--- Task to carry out ---
Could you copy every line in the listing below that has the word "비디오에"?

--- Records provided ---
◇ ◇ ◇ ◇
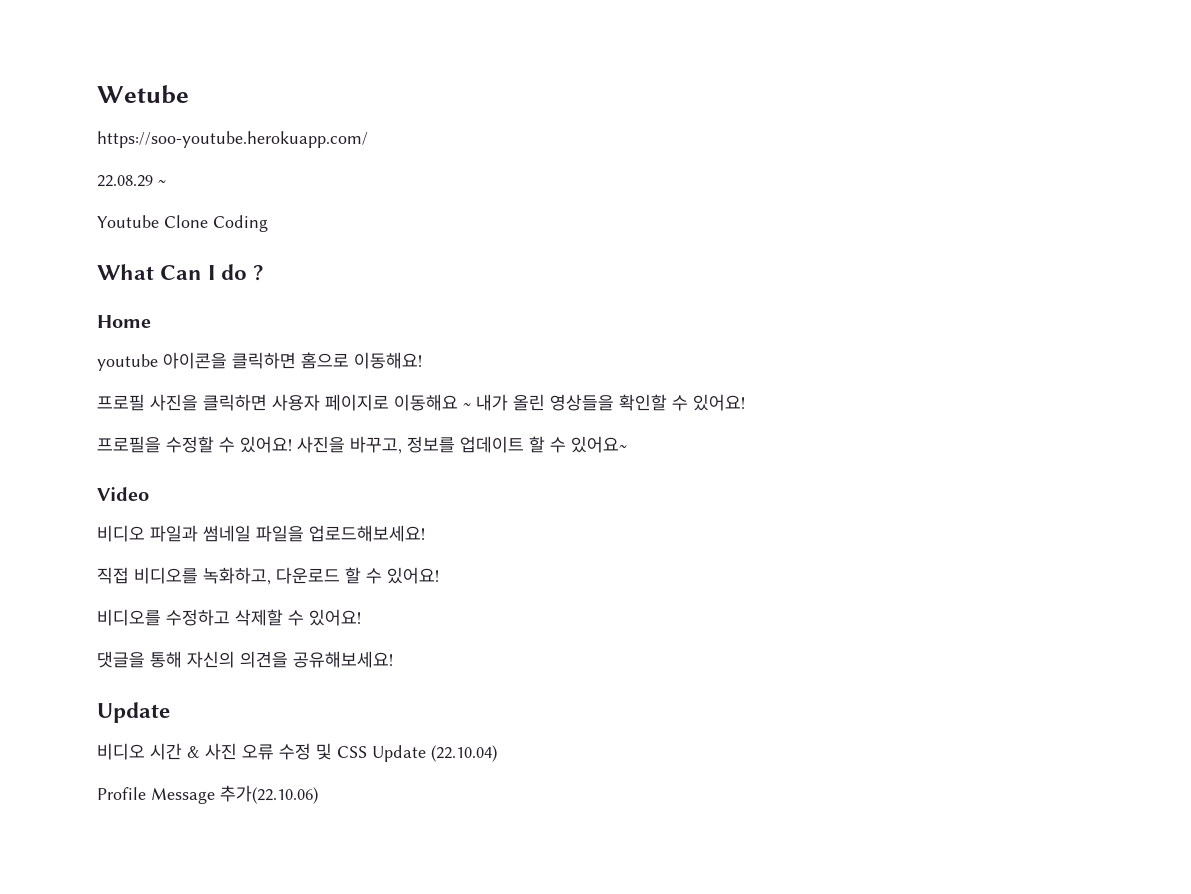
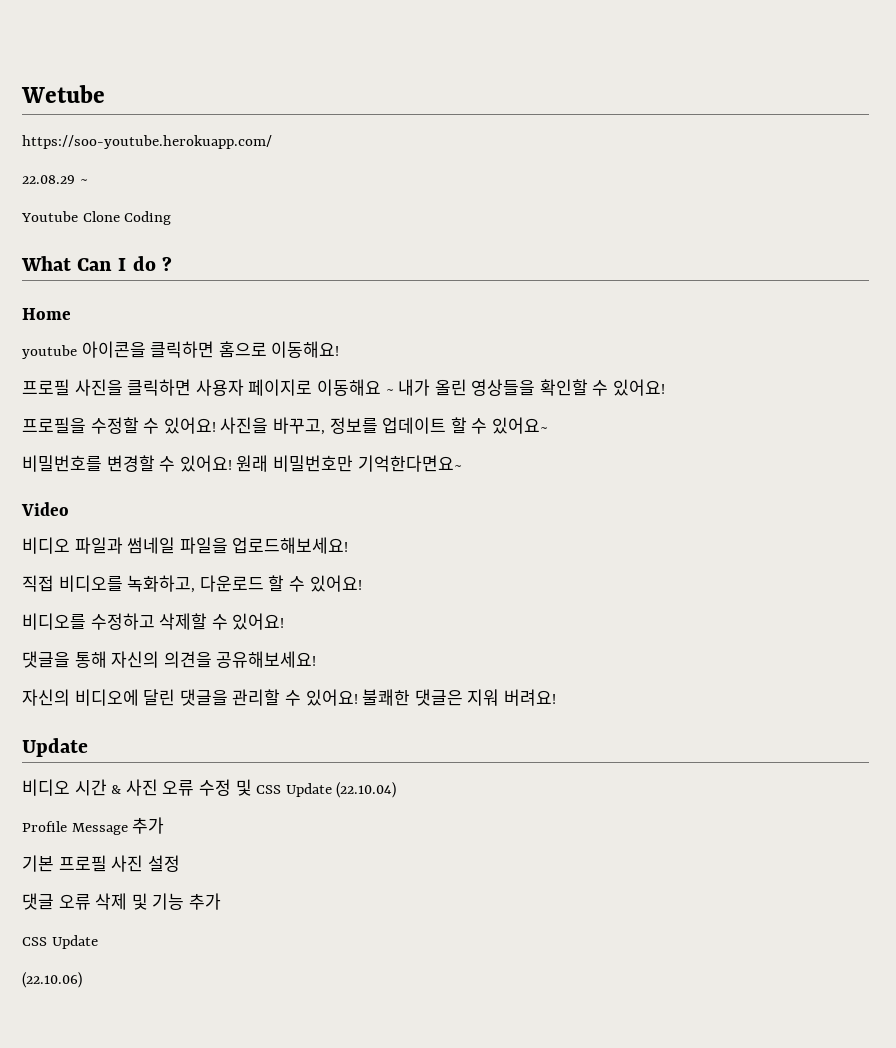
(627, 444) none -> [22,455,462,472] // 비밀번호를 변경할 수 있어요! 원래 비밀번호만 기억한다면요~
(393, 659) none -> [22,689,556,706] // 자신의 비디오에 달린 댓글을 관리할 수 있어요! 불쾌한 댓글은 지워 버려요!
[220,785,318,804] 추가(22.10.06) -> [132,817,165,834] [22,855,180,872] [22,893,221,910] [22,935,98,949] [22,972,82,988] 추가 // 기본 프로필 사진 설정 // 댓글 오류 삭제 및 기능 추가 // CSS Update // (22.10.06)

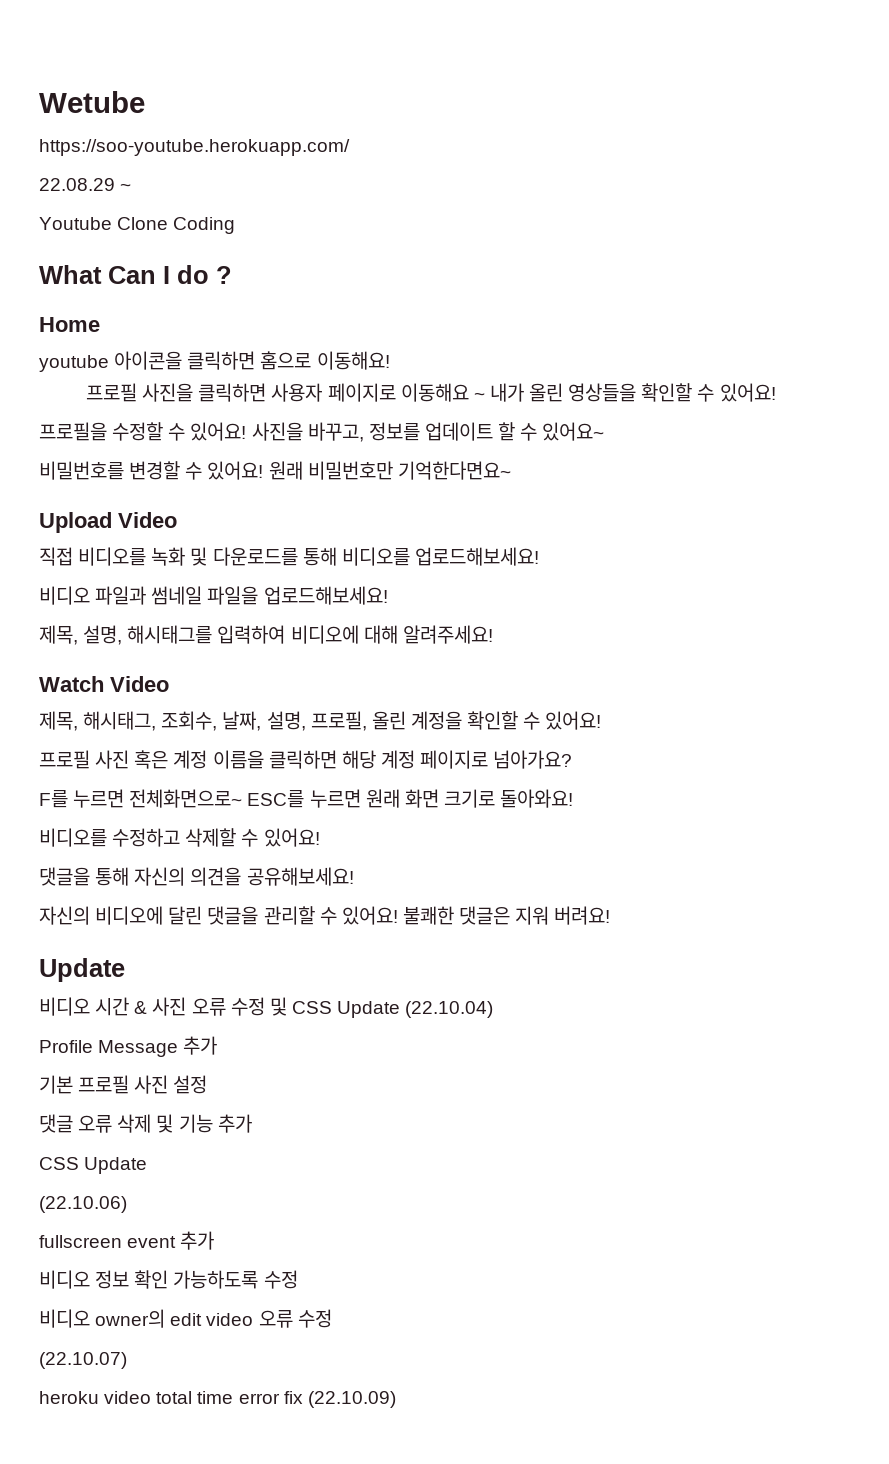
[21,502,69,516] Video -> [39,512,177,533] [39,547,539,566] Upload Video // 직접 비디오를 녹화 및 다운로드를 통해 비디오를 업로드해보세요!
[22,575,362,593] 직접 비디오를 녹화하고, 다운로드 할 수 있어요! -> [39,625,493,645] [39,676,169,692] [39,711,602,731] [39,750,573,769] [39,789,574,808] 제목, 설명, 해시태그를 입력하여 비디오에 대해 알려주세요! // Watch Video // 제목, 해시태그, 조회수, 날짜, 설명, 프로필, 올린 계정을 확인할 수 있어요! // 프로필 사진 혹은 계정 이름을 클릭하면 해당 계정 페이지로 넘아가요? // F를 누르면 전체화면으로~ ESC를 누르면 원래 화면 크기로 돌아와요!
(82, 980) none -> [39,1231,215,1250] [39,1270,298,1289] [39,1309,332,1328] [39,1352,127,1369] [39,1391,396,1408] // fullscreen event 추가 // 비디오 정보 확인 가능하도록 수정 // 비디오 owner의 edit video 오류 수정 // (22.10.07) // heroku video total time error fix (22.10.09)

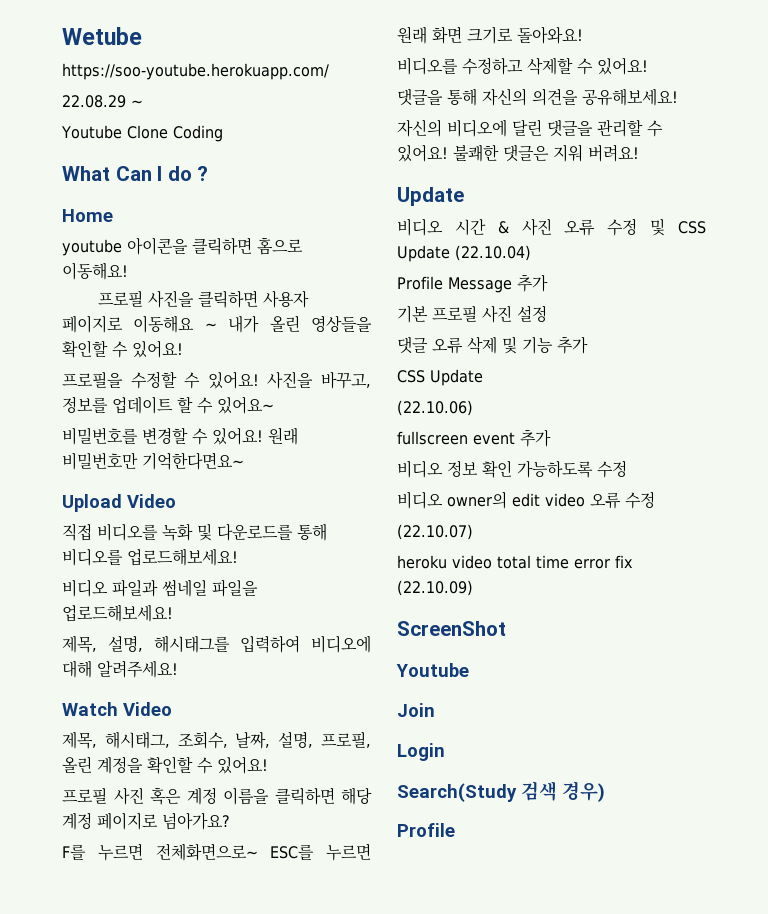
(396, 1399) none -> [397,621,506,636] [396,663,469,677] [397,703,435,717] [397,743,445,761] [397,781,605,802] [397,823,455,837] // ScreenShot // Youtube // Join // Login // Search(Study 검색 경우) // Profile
◇ ◇ ◇ ◇
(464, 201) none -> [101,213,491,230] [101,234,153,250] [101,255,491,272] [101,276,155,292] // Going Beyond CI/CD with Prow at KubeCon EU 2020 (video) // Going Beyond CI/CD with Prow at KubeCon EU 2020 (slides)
◇ ◇ ◇ ◇
--- Result ---
(393, 659) none -> [22,689,556,706] // 자신의 비디오에 달린 댓글을 관리할 수 있어요! 불쾌한 댓글은 지워 버려요!
[22,575,362,593] 직접 비디오를 녹화하고, 다운로드 할 수 있어요! -> [39,625,493,645] [39,676,169,692] [39,711,602,731] [39,750,573,769] [39,789,574,808] 제목, 설명, 해시태그를 입력하여 비디오에 대해 알려주세요! // Watch Video // 제목, 해시태그, 조회수, 날짜, 설명, 프로필, 올린 계정을 확인할 수 있어요! // 프로필 사진 혹은 계정 이름을 클릭하면 해당 계정 페이지로 넘아가요? // F를 누르면 전체화면으로~ ESC를 누르면 원래 화면 크기로 돌아와요!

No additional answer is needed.